=== MATERIAL SHOWN ===
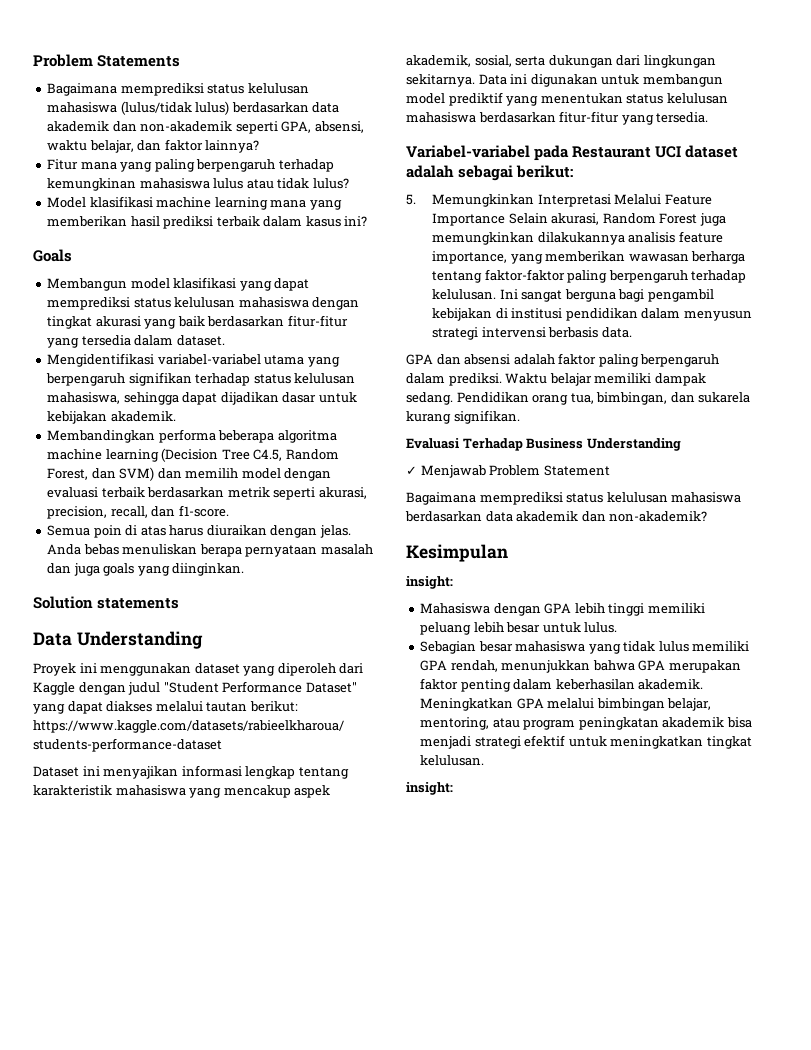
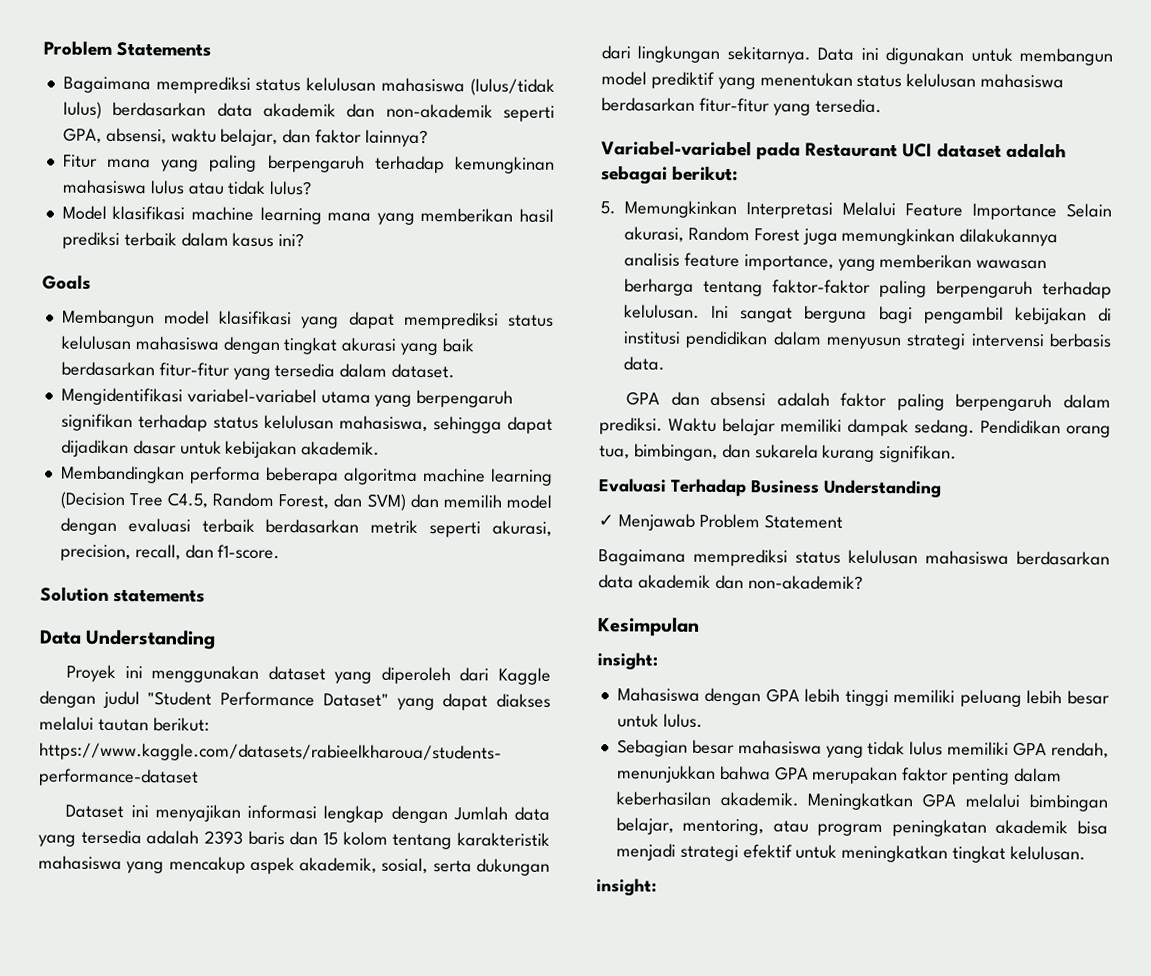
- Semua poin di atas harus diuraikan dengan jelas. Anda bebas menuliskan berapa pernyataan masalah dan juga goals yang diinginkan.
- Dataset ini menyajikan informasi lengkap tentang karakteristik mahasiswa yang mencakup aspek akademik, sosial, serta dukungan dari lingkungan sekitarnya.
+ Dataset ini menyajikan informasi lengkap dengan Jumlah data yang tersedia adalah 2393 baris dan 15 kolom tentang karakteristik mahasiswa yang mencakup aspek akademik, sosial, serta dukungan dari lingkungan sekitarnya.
===
=== MATERIAL SHOWN ===
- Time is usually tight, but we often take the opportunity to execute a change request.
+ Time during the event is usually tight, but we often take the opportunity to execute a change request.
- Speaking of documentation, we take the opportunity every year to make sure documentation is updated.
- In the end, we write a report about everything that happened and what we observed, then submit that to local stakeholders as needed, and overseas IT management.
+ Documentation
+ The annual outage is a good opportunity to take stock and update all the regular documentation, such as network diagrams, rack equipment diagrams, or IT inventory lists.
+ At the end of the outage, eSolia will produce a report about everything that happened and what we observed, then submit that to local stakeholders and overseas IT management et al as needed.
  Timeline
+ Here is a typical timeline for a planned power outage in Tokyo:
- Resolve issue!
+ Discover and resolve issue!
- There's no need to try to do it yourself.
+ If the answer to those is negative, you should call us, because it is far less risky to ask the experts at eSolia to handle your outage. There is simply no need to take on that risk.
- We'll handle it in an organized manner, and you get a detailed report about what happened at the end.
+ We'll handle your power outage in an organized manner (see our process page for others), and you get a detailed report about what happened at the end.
===
# [PROBLEM DETAILS]
Look above for the line holding "and resolve issue!", then set down exactly that line and every line after it up to and including the line holding "We'll handle your", with nothing else.

# [REPLY]
+ Discover and resolve issue!
- There's no need to try to do it yourself.
+ If the answer to those is negative, you should call us, because it is far less risky to ask the experts at eSolia to handle your outage. There is simply no need to take on that risk.
- We'll handle it in an organized manner, and you get a detailed report about what happened at the end.
+ We'll handle your power outage in an organized manner (see our process page for others), and you get a detailed report about what happened at the end.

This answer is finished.